I think this is good news: The American Geophysical Union today is denying its climate science project, Climate Q&A, is an attack on skeptics, as reported yesterday.
The law of unintended consequences strikes again! Nine environmental groups have found that the European Union’s plan to promote the use of biofuels over fossil fuels will actually damage the environment. Key quote:
The extra biofuels that Europe will use over the next decade will generate between 81 and 167 percent more carbon dioxide than fossil fuels, says the report.
China today released the first photos taken by Chang’e 2, its second lunar orbiter launched on October 1. More here, including one image.
What could go wrong? The American Geophysical Union is going to announce tomorrow a public campaign by 700 scientists to attack any skepticism of global warming.
More on the continuing eruption of Mount Merapi in Indonesia. Key quote:
The Volcano Mitigation and Geological Disaster Agency warned of worse in store as magma pushed towards the surface from depths of 6-8km, compared with a maximum 2km deep when the mountain previously erupted in 2006. “This is the scenario I dislike the most, because the deepest magma is pushing up now,” said the agency’s chief, Surono. “The eruptions haven’t stopped, the tremors are getting stronger and one big explosion could be the result. I’ve never seen it act like this. We don’t know what to expect.”
Cassini went into safe mode on Tuesday, November 2nd.

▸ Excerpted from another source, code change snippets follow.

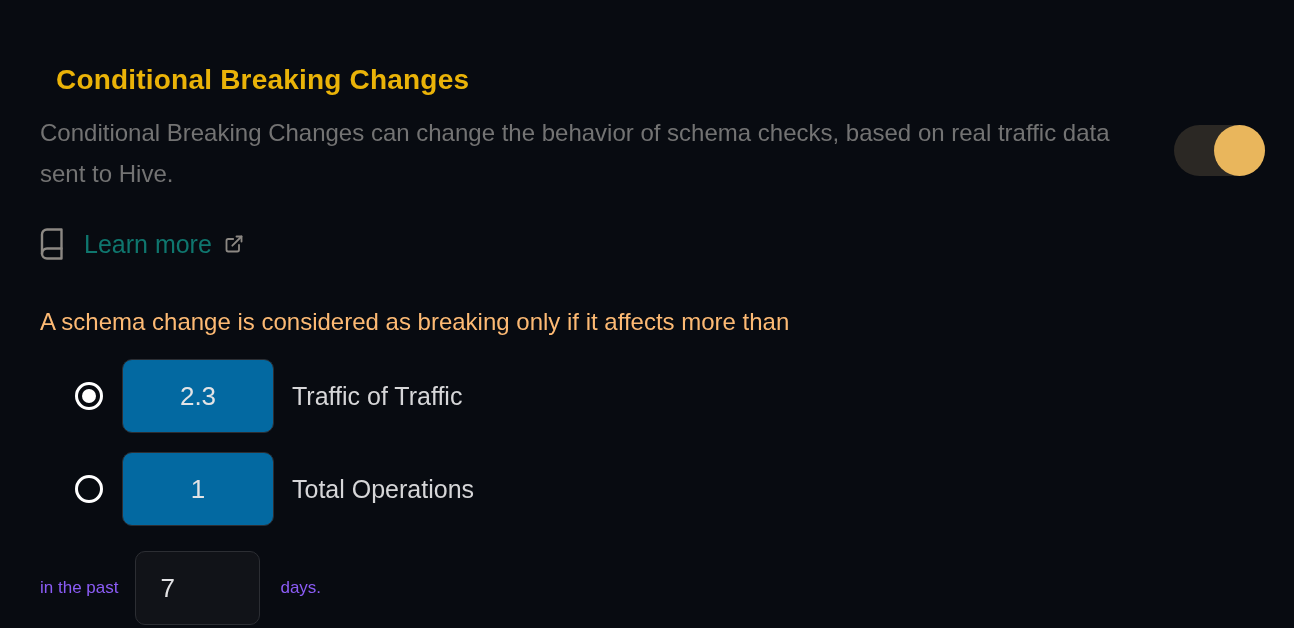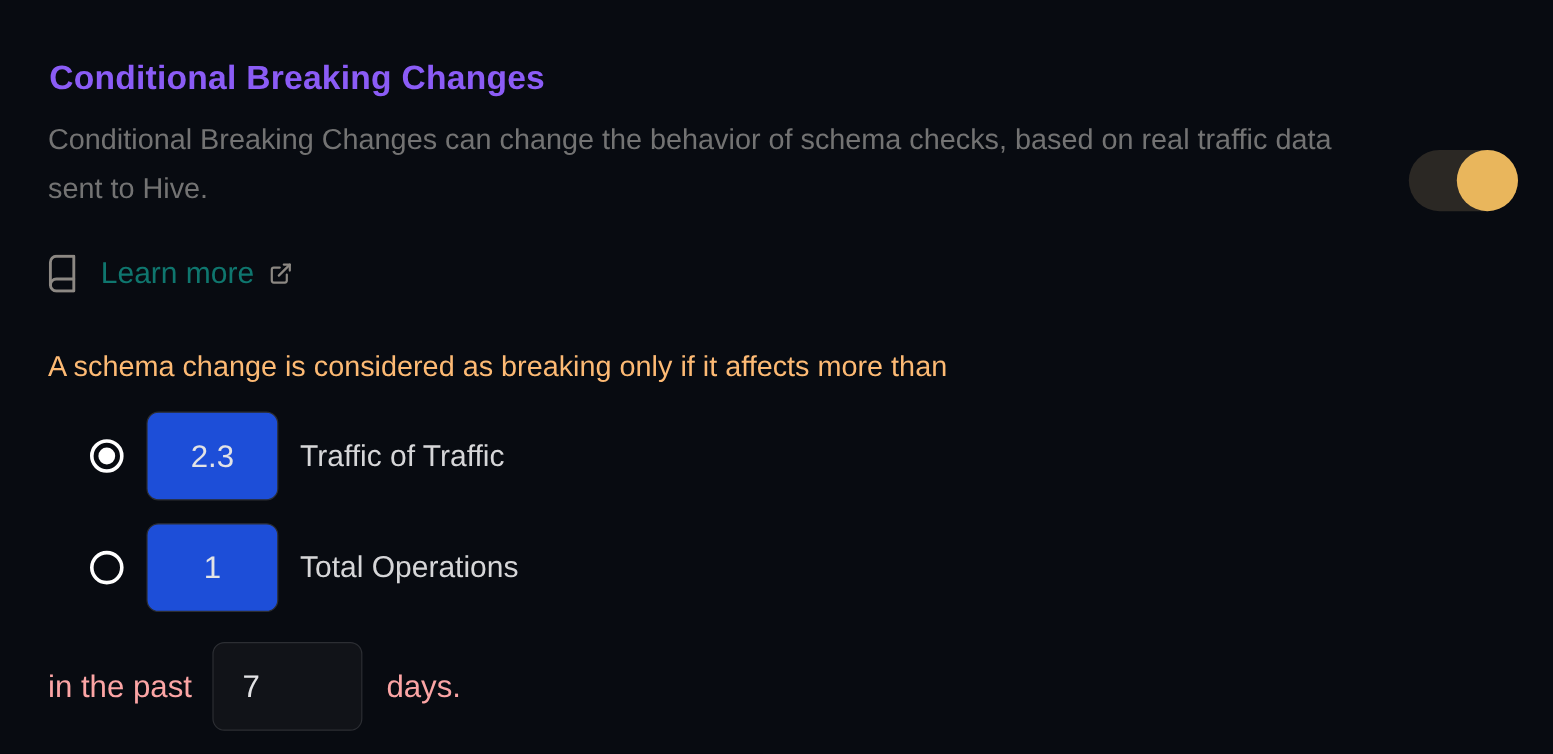--- a/index.html
+++ b/index.html
@@ -11,25 +11,25 @@
     position: relative;
     width: 1294px;
     height: 628px;
     box-sizing: border-box;
     padding: 48px 40px 0 40px;
     background: #080b11;
     font-family: "Liberation Sans", sans-serif;
     overflow: hidden;
   }
   .title {
-    margin: 1px;
+    margin: 16px;
     font-size: 28px;
     font-weight: 700;
     letter-spacing: 0.2px;
-    color: #8b5cf6;
+    color: #eab308;
   }
   .description {
     margin: 15px 0 0 0;
     max-width: 1100px;
     font-size: 24px;
     line-height: 41px;
     color: #737373;
     font-weight: 400;
   }
   
@@ -106,46 +106,46 @@
     left: 50%;
     top: 50%;
     width: 14px;
     height: 14px;
     margin: -7px 0 0 -7px;
     border-radius: 50%;
     background: #ffffff;
   }
   .num-input {
     box-sizing: border-box;
-    width: 110px;
+    width: 152px;
     height: 74px;
     margin-left: 19px;
     border: 1px solid #2c2e33;
     border-radius: 10px;
-    background: #1d4ed8;
+    background: #0369a1;
     color: #e3e3e5;
     font-family: "Liberation Sans", sans-serif;
     font-size: 26px;
     text-align: center;
     outline: none;
   }
   .option-label {
     margin-left: 18px;
     font-size: 25px;
     color: #d6d6d8;
   }
   
   .period-row {
     display: flex;
     align-items: center;
     margin-top: 25px;
   }
   .period-text {
-    font-size: 26px;
-    color: #fca5a5;
+    font-size: 17px;
+    color: #8b5cf6;
   }
   .days-input {
     box-sizing: border-box;
     width: 125px;
     height: 74px;
     margin-left: 17px;
     border: 1px solid #2c2e33;
     border-radius: 10px;
     background: #111318;
     color: #e3e3e5;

At the moment engineers expect it to take at least another week to get the spacecraft back to normal.
Here are the first images of Deep Impact’s flyby of Comet Hartley 2. The first is a montage, the sequence in time going clockwise. The second is a close-up of the second image.
The feature that I find most intriguing is the narrow smooth waist of the comet’s dogbone shape. The whole thing looks almost like a piece of taffy that’s being pulled apart.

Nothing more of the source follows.